As the Bolsheviks rose to power during the Russian Revolution of 1917, Vladimir Lenin led the new country leadership to look for a nationalist strength throughout every segment of the post-Czarist society. In long conversations with older Russian men whose parents and grandparents lived during that time, I came to understand that Baptists in Russia were offered an opportunity to speak into the changing tides of public sentiment.
Yet, rather than offer a bold word from God, Baptists at the time began to fight among themselves about what the correct public response should be. Arguments about pacifism and an unequal yoke with the government led the Baptist Union into deep division. I was told that there are even letters from Lenin to the Baptists wherein he inquired about the involvement of highly moral people in the newly forming republic. However, their response was both delayed and divided, pointing instead to the by-and-by of eternity rather than the now-and-now of the human condition.
When that nation desperately needed a prophet, there was none to be found. Instead, a few preachers shared their timid opinions, and their prophetic silence deterred Lenin from future collaboration. Within a decade the Russian Baptist Union was forced into secret meetings as the country was ushered into a long generation of religious oppression.

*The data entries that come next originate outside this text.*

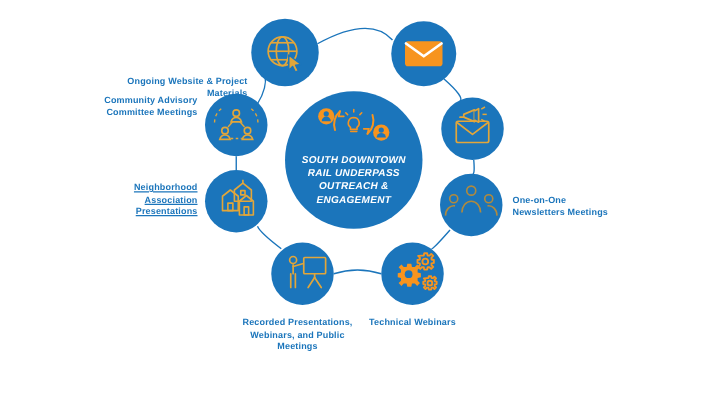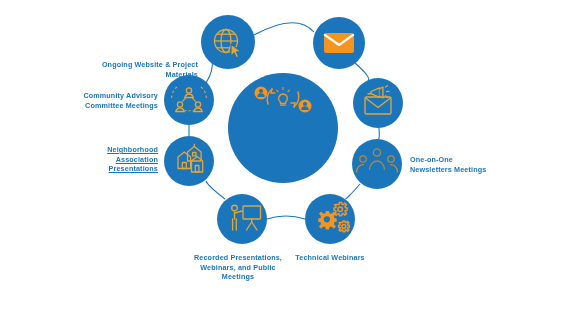--- a/index.html
+++ b/index.html
@@ -189,35 +189,38 @@
       <path d="M 193.8,111.5 a 4.4,5 0 0 1 8.4,0 z" fill="#1b75bb"></path>
       <line x1="186.3" y1="97.2" x2="182.4" y2="101.6" stroke-width="1.1"></line>
       <line x1="191.7" y1="97.2" x2="195.6" y2="101.6" stroke-width="1.1"></line>
       <line x1="184.6" y1="110.8" x2="193.4" y2="110.8" stroke-width="1.1" stroke-dasharray="2 2"></line>
       <path d="M 177,87 a 14,14 0 0 0 -5.2,13" stroke-width="1.1" stroke-dasharray="2.5 2.5"></path>
       <path d="M 201,87 a 14,14 0 0 1 5.2,13" stroke-width="1.1" stroke-dasharray="2.5 2.5"></path>
     </g>
 
   </svg>
 
+  <div class="center-text" style="left:228px; top:123px; width:110px;">SOUTH DOWNTOWN
+RAIL UNDERPASS
+OUTREACH &amp; ENGAGEMENT</div>
 
   <div class="node-label label-left" style="left:95px; top:31px; width:103px;margin-top:29px;">Ongoing Website &amp; Project
 Materials</div>
 
 
 
   <div class="node-label label-right" style="left:410px; top:155px; width:118px;">One-on-One
 Newsletters Meetings</div>
 
   <div class="node-label label-center" style="left:280px; top:253px; width:100px;">Technical Webinars</div>
 
   <div class="node-label label-center" style="left:176px; top:253px; width:124px;">Recorded Presentations,
 Webinars, and Public
 Meetings</div>
 
   <div class="node-label label-left" style="left:83px; top:145px; width:75px;text-decoration:underline;">Neighborhood
 Association
 Presentations</div>
 
-  <div class="node-label label-left" style="left:63px; top:91px; width:95px;">Community Advisory
+  <div class="node-label label-left" style="left:63px; top:75px; width:95px;">Community Advisory
 Committee Meetings</div>
 
 </div>
 
 </body></html>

I do not want to cast any blame or ridicule toward those Russian Christians at that time. Few of us have ever faced ominous political pressures to that degree. But a disturbingly similar pattern has emerged within our current American culture. Because of our failure to teach the whole counsel of God in a timely fashion, or because of our tendency to jump on bandwagons with the loudest sound system, or because of our callous hearts, we have become preachers of the day rather than prophets of the hour. Perhaps even more tragic is the appearance of fluctuation in doctrine when political winds blow the Christian flag in a new direction.
A preacher of the day bases his sermons on whatever current issue occupies the headlines. He thinks it wise to craft a hopefully biblical response to breaking news, thus insuring an interested listener. But just as there are news updates that shift conversations, the narratives that the media craft can turn the tides of public sentiment. And whatever stance the sermon of the day took, it has to be edited and updated for the interruption to our regularly scheduled program. The preacher of the day is popular for the day.
The prophet of the hour is different. He looks beyond the corruption and vice that has captivated the hearts of this week’s media darlings. Instead, he preaches truth that supersedes what we only now know. He tells the truth from God’s perspective. And though he may be ridiculed for silence or labeled a hater for speaking the uncomfortable, he stays the course in forthtelling the inerrant word of God.
The prophet of the hour may not enjoy the microphone of the local news station, but his sermon will be shared in ways that outlast his own glory. It will truly be the Holy Spirit who delivers the word that is needed for that moment.
People always want to know what the Bible says on an issue. Too often, they demand a pat answer to what Jesus would say specifically to a given political problem. In truth, the Bible speaks to every situation, but it also sometimes demands that we change the questions from the way the culture has posed them. And truly we must be dependent upon the way the Holy Spirit wants the answers to be voiced.
In Matt 10:19-20, Jesus promised a timely spiritual response from within the one whose dependence is on the Lord. He even promised that the words we say would be under the control of the Holy Spirit.
My desire is to be relevant, but only as the Holy Spirit makes the application of His word to the hearts of men. My desire for all of us is to be both timely and influential. We’ve seen literally thousands of preachers of the day; they’ve come, and they’ve gone. What we really need are prophets in such times as these.